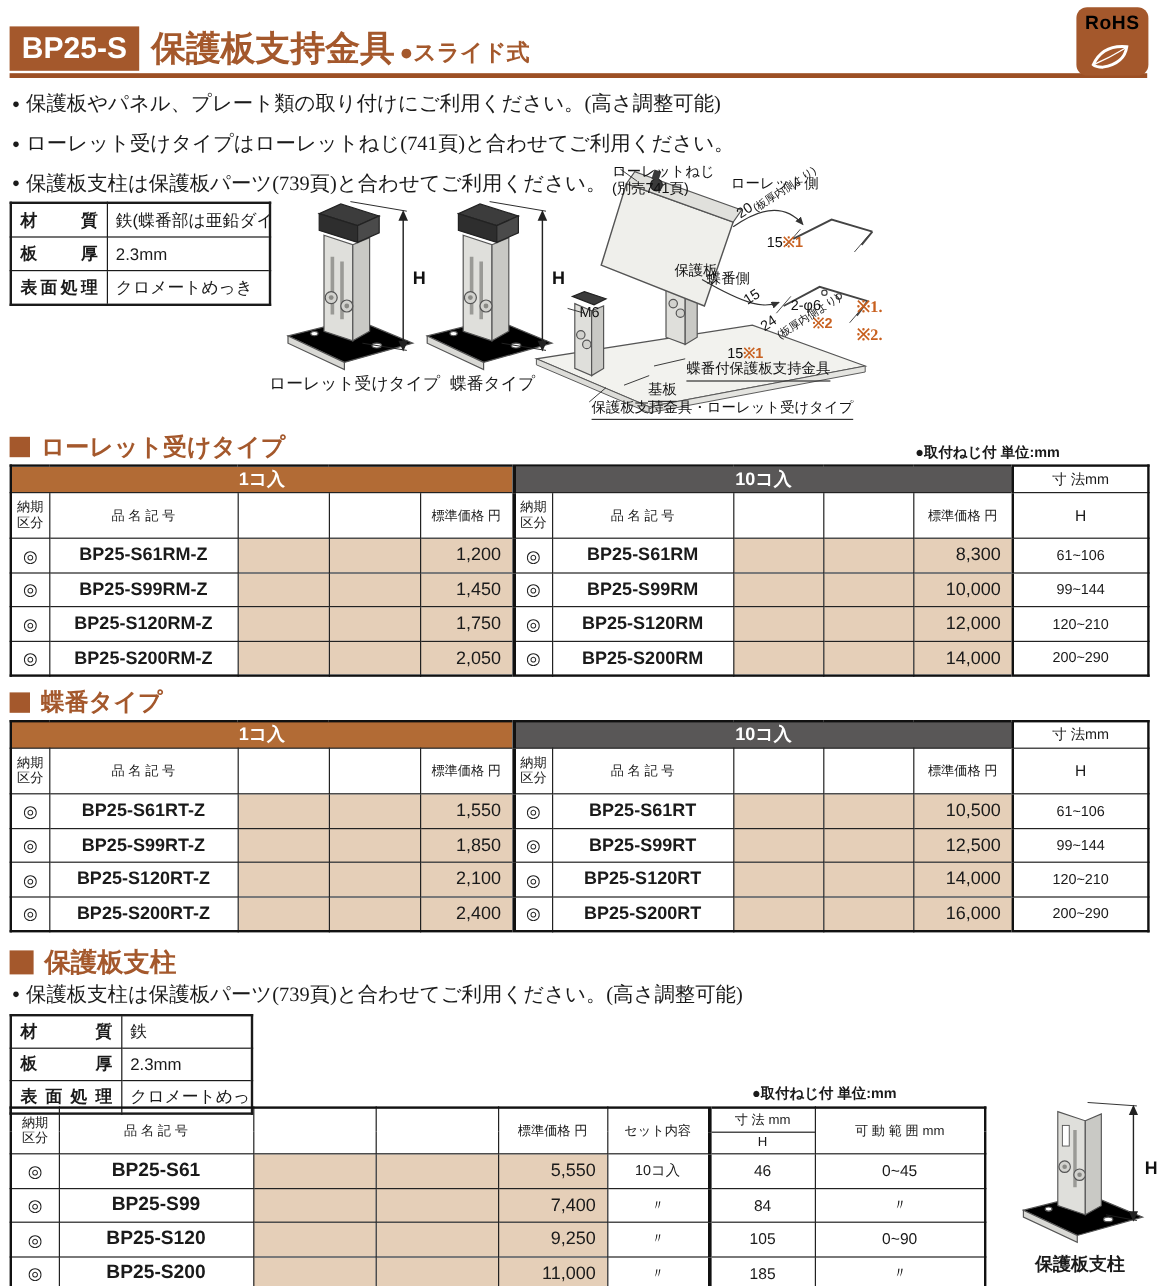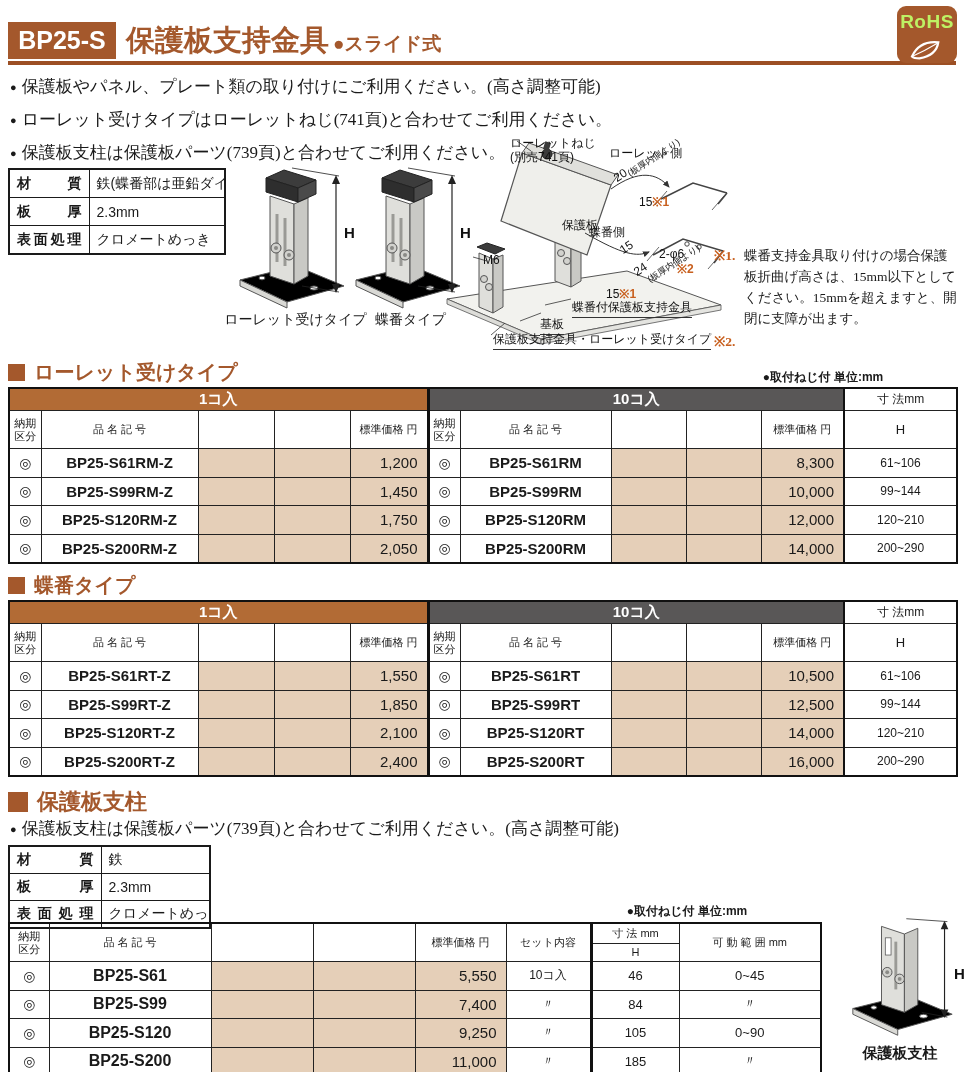"RoHS" .rohs-text { color: #bef264 -> #000000; font-size: 19px -> 16px }
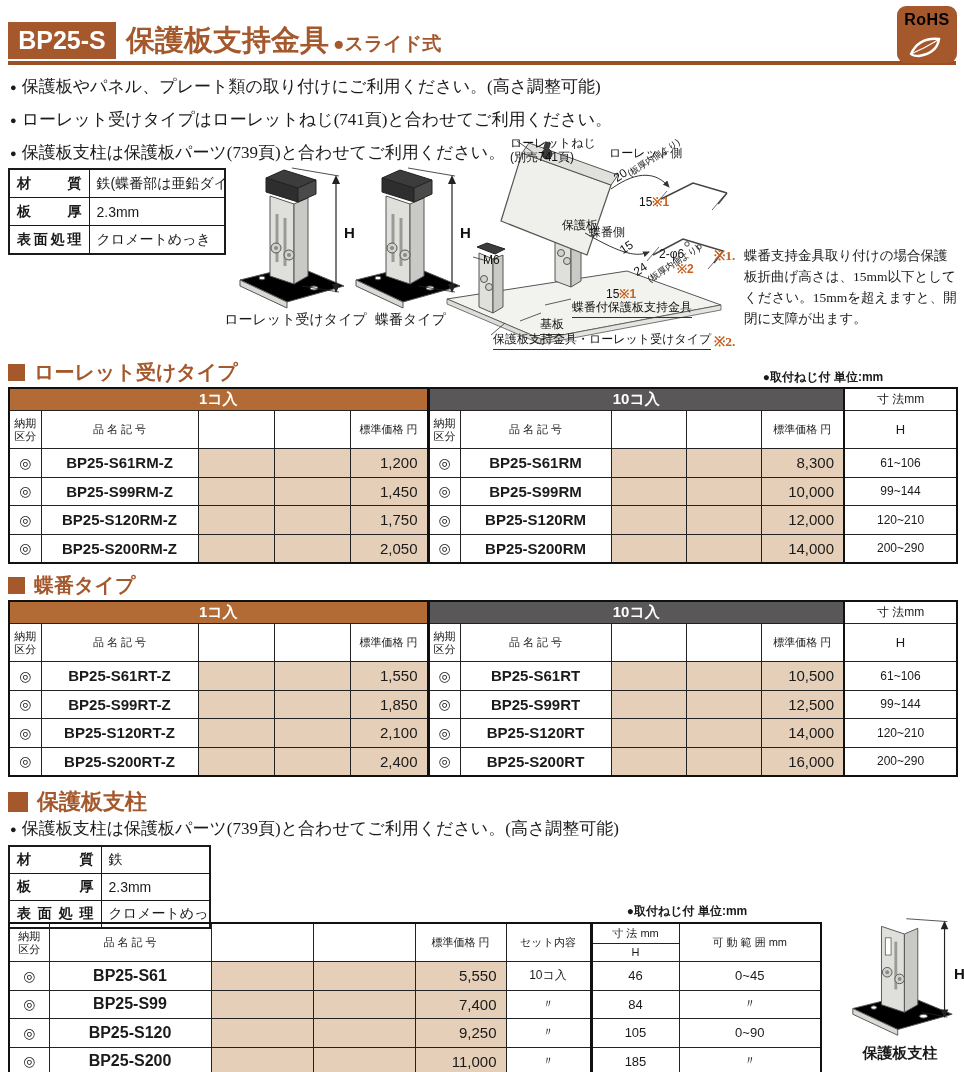"蝶番支持金具取り付けの場合保護板折曲げ高さは、15mm以下としてください。15m" span.note-text { html: <span>蝶番支持金具取り付けの場合保護板折曲げ高さは、15mm以下としてください。15mmを超えますと、開閉に支障が出ます。</span> -> none }
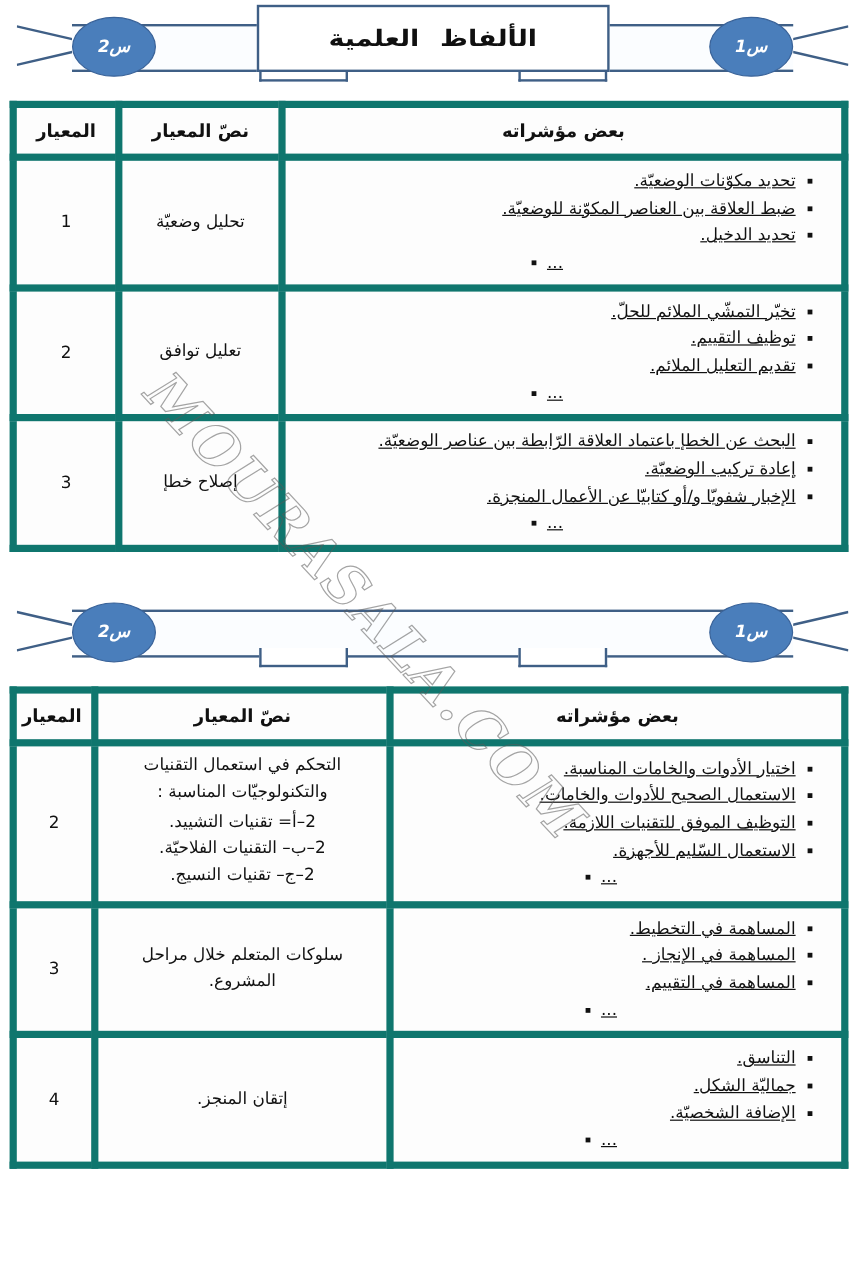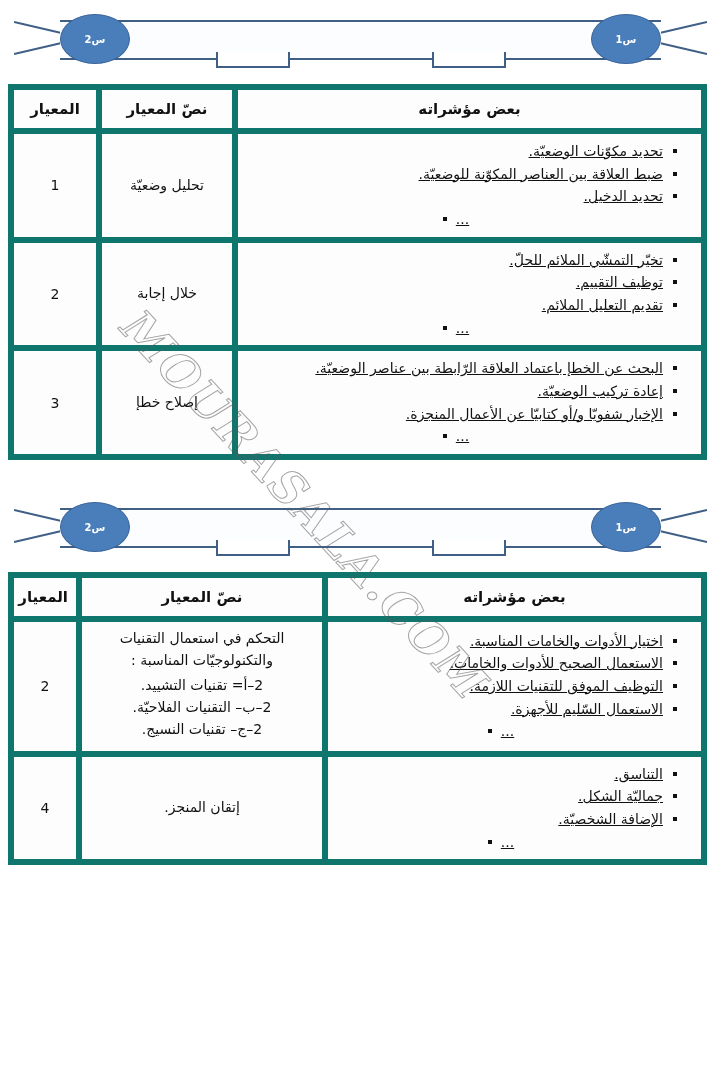"س2" .badge { font-size: 10px -> 14px; font-style: none -> italic }
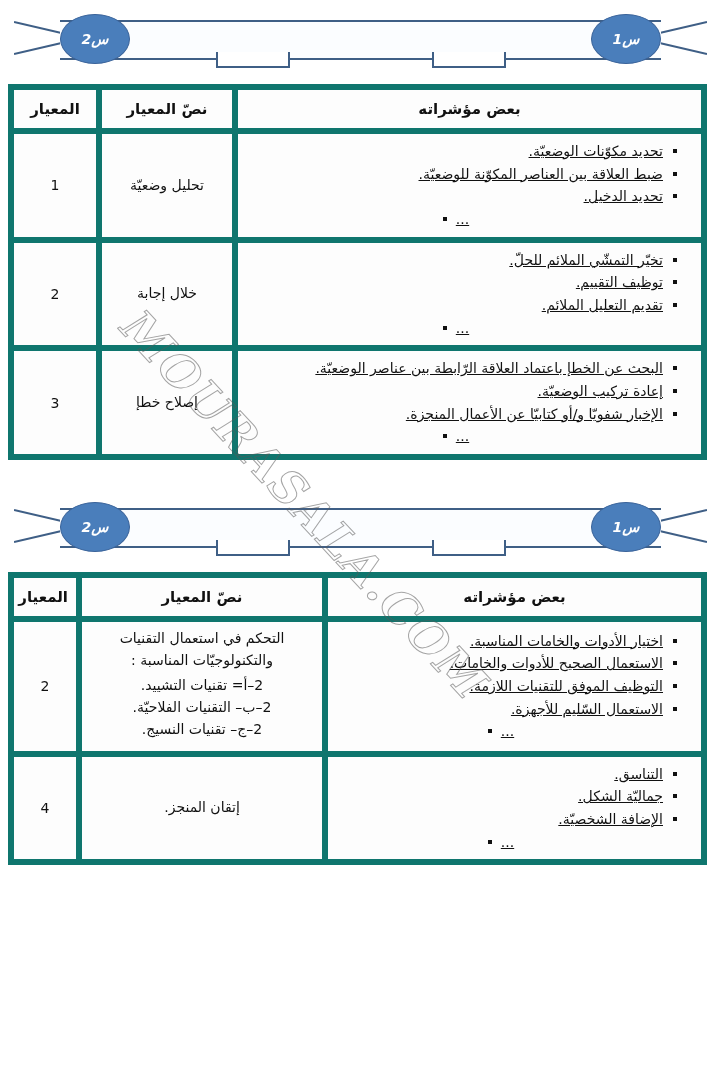"الألفاظ العلمية" div.plaque { html: none -> <div> <span>الألفاظ العلمية</span> </div> }
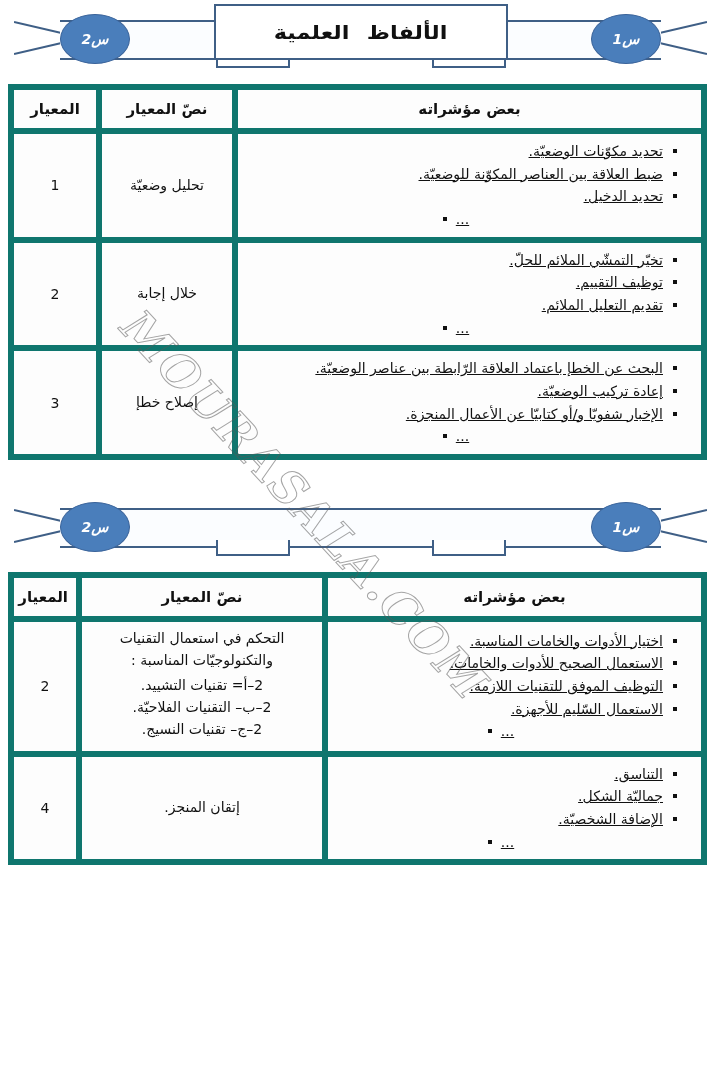"خلال إجابة" td.c-text { text: خلال إجابة -> تعليل توافق }
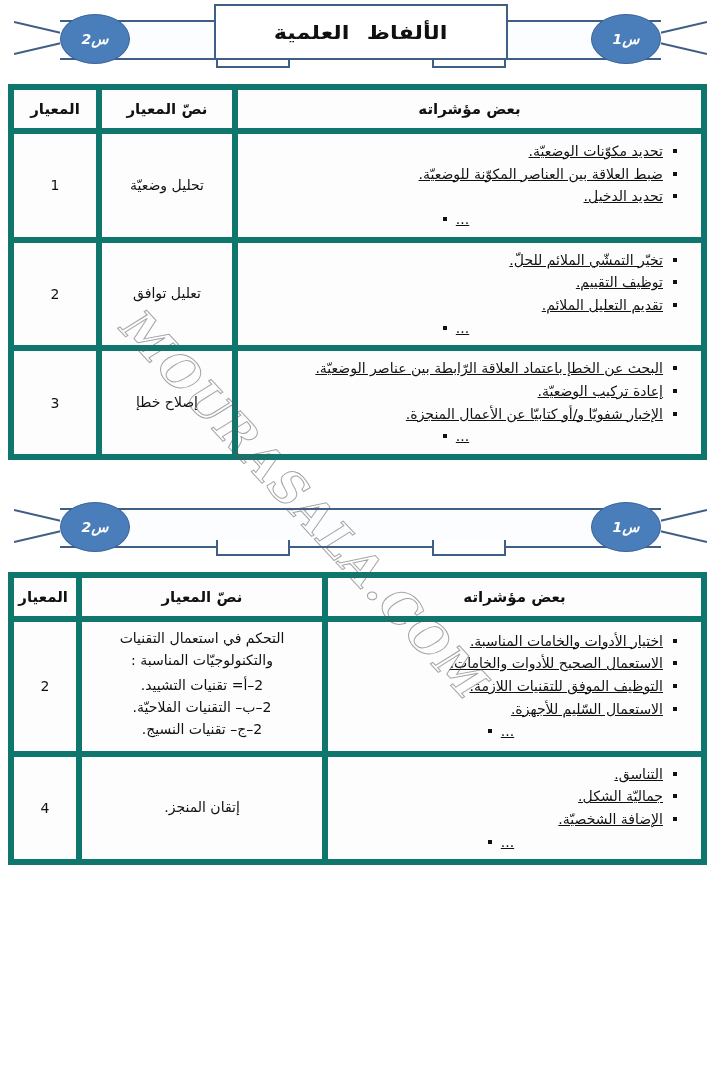"المساهمة في التخطيط." tr { html: none -> <tr> <td> <ul> <li>المساهمة في التخطيط.</li> <li>المساهمة في الإنجاز .</li> <li>المساهمة في التقييم.</li> <li>...</li> </ul> </td> <td>سلوكات المتعلم خلال مراحل المشروع.</td> <td>3</td> </tr> }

※

What this task involves » Give the lines of the entries above exactly as they appear, leaving out each picture.

Solution to the problem »
"RoHS" .rohs-text { color: #bef264 -> #000000; font-size: 19px -> 16px }
"蝶番支持金具取り付けの場合保護板折曲げ高さは、15mm以下としてください。15m" span.note-text { html: <span>蝶番支持金具取り付けの場合保護板折曲げ高さは、15mm以下としてください。15mmを超えますと、開閉に支障が出ます。</span> -> none }
"س2" .badge { font-size: 10px -> 14px; font-style: none -> italic }
"الألفاظ العلمية" div.plaque { html: none -> <div> <span>الألفاظ العلمية</span> </div> }
"خلال إجابة" td.c-text { text: خلال إجابة -> تعليل توافق }
"المساهمة في التخطيط." tr { html: none -> <tr> <td> <ul> <li>المساهمة في التخطيط.</li> <li>المساهمة في الإنجاز .</li> <li>المساهمة في التقييم.</li> <li>...</li> </ul> </td> <td>سلوكات المتعلم خلال مراحل المشروع.</td> <td>3</td> </tr> }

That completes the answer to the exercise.